▶ **Brief**
Across the entries below, work out how many lines contain "class". Respond with the number and no other text.

▶ **Supplied records**
•••

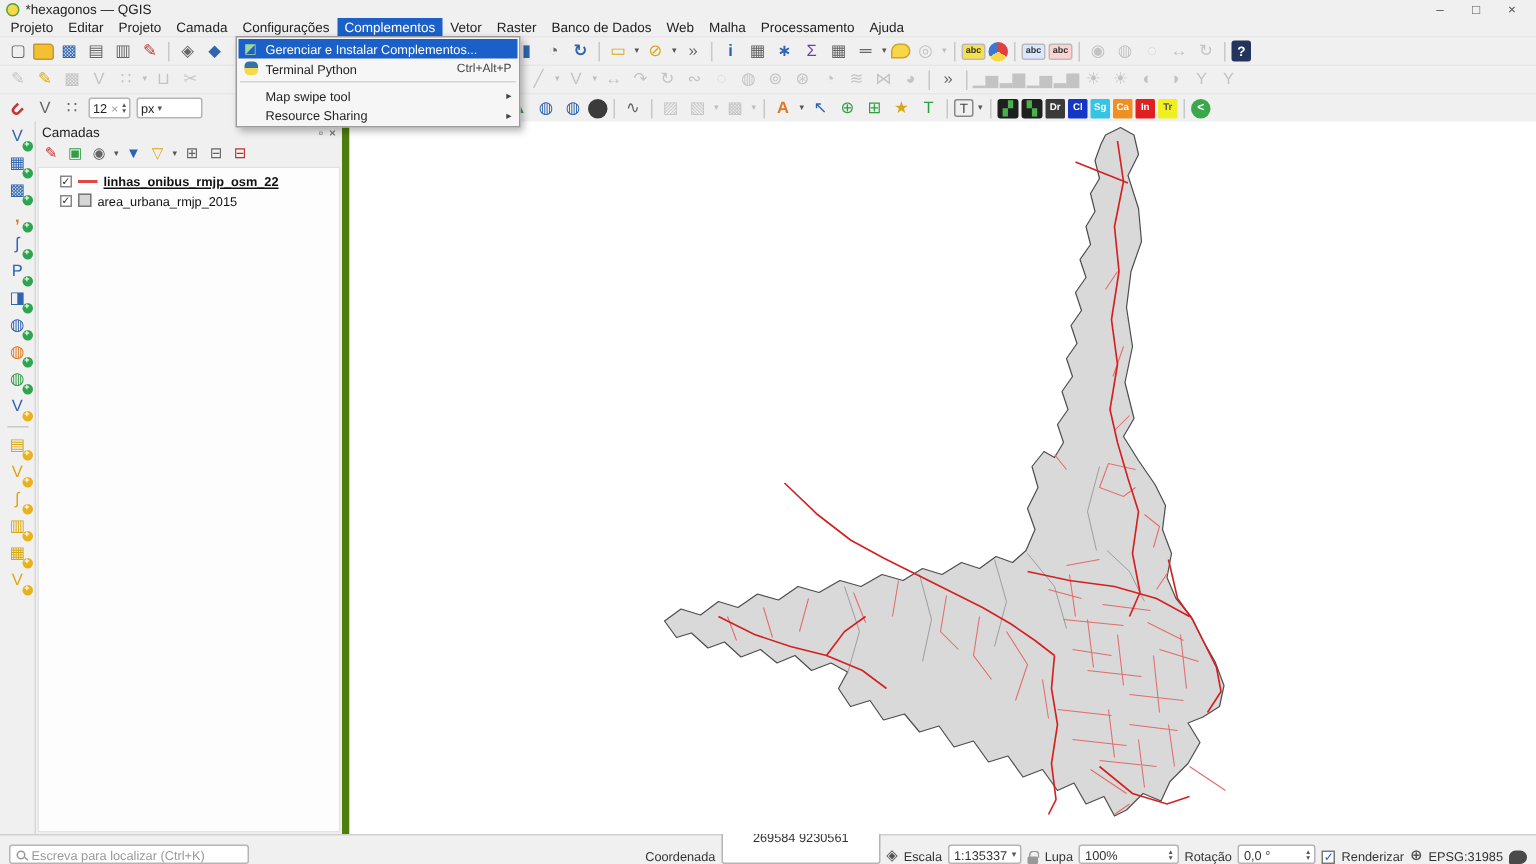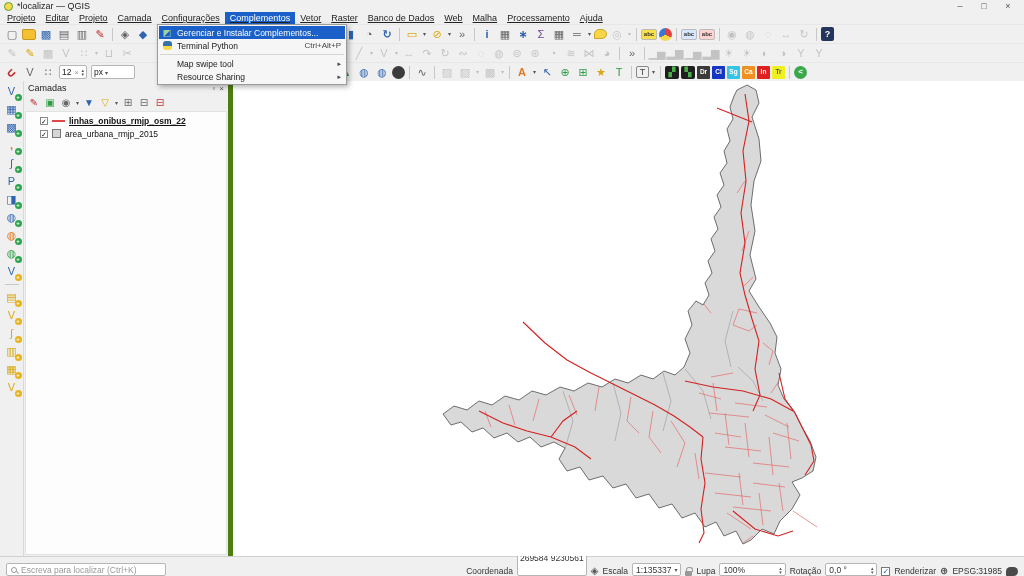--- a/index.html
+++ b/index.html
@@ -5,21 +5,21 @@
   html,body{margin:0;padding:0;background:#c9c9c9;}
   *{box-sizing:border-box;}
   .app{width:1024px;height:576px;background:#f0f0f0;position:relative;overflow:hidden;
        font-family:"Liberation Sans","DejaVu Sans",sans-serif;color:#222;display:flex;flex-direction:column;}
   
   .titlebar{height:12px;display:flex;align-items:center;padding:0 4px;font-size:9px;background:#f0f0f0;flex:none;}
   .qlogo{width:9px;height:9px;border-radius:50%;background:#f8d948;border:1.5px solid #4ca33d;margin-right:4px;flex:none;}
   .win-controls{margin-left:auto;display:flex;gap:0;color:#555;}
   .win-controls span{width:24px;text-align:center;font-size:9px;line-height:12px;}
   
-  .menubar{height:12px;display:flex;align-items:flex-start;font-size:9px;padding-left:2px;background:#f0f0f0;flex:none;text-decoration:underline;}
+  .menubar{height:12px;display:flex;align-items:flex-start;font-size:9px;padding-left:2px;background:#f0f0f0;flex:none;}
   .menu-item{padding:0 5px;line-height:12px;white-space:nowrap;}
   .menu-item.active{background:#1a60c8;color:#fff;}
   
   .toolbar-row{height:19px;display:flex;align-items:center;padding-left:3px;background:#f0f0f0;flex:none;border-top:1px solid #e7e7e7;}
   .ticon{width:16px;height:15px;margin:0 1px;display:inline-flex;align-items:center;justify-content:center;
          font-size:11px;line-height:1;border-radius:2px;flex:none;color:#555;}
   .drop{width:7px!important;font-size:6px!important;color:#555;margin:0!important;}
   .tsep{width:1px;height:13px;background:#c8c8c8;margin:0 3px;flex:none;}
   .tsp{flex:none;height:1px;}
   .g7{color:#666}.blu{color:#2e64b0}.yel{color:#d8a812}.red{color:#c03030}.grn{color:#2f9e44}
@@ -83,42 +83,42 @@
   
   .statusbar{height:20px;background:#f0f0f0;border-top:1px solid #d0d0d0;display:flex;align-items:flex-end;
         font-size:8.5px;color:#333;padding:0 6px;gap:4px;flex:none;}
   .locator{width:160px;height:13px;background:#fff;border:1px solid #b5b5b5;border-radius:2px;display:flex;
         align-items:center;gap:4px;padding:0 4px;color:#999;flex:none;}
   .mag{width:6px;height:6px;border:1px solid #999;border-radius:50%;position:relative;flex:none;}
   .mag::after{content:"";position:absolute;width:3px;height:1px;background:#999;right:-3px;bottom:-1px;transform:rotate(45deg);}
   .loc-ph{white-space:nowrap;overflow:hidden;}
   .sb-spacer{flex:1;}
   .sb-label{white-space:nowrap;}
-  .sb-box{background:#fff;border:1px solid #b5b5b5;padding:0 2px;height:25px;line-height:12px;border-radius:2px;white-space:nowrap;}
+  .sb-box{background:#fff;border:1px solid #b5b5b5;padding:0 20px;height:25px;line-height:12px;border-radius:2px;white-space:nowrap;}
   .sb-combo{background:#fff;border:1px solid #b5b5b5;height:13px;border-radius:2px;display:inline-flex;
         align-items:center;gap:3px;padding:0 3px;white-space:nowrap;}
   .dropm{font-size:6px;color:#555;}
   .sb-ic{font-size:10px;color:#555;}
   .lockwrap{display:inline-flex;align-items:flex-end;height:12px;}
   .lock{width:7px;height:5px;background:#999;position:relative;border-radius:1px;}
   .lock::before{content:"";position:absolute;top:-4px;left:1px;width:5px;height:4px;border:1px solid #999;
         border-bottom:none;border-radius:3px 3px 0 0;}
   .cb{width:9px;height:9px;border:1px solid #777;background:#fff;color:#1a60c8;font-size:8px;line-height:8px;
         text-align:center;flex:none;}
   .msg{width:12px;height:9px;background:#4a4a4a;border-radius:5px 5px 5px 1px;flex:none;}
   .wide{min-width:62px;}
 </style>
 </head>
 <body>
 
 <div class="app">
 
   <div class="titlebar">
     <span class="qlogo"></span>
-    <span>*localizar — QGIS</span>
+    <span>*hexagonos — QGIS</span>
     <span class="win-controls">
       <span>–</span>
       <span>□</span>
       <span>×</span>
     </span>
   </div>
 
   <div class="menubar">
       <span class="menu-item">Projeto</span>
       <span class="menu-item">Editar</span>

•••

▶ **Exercise output**
7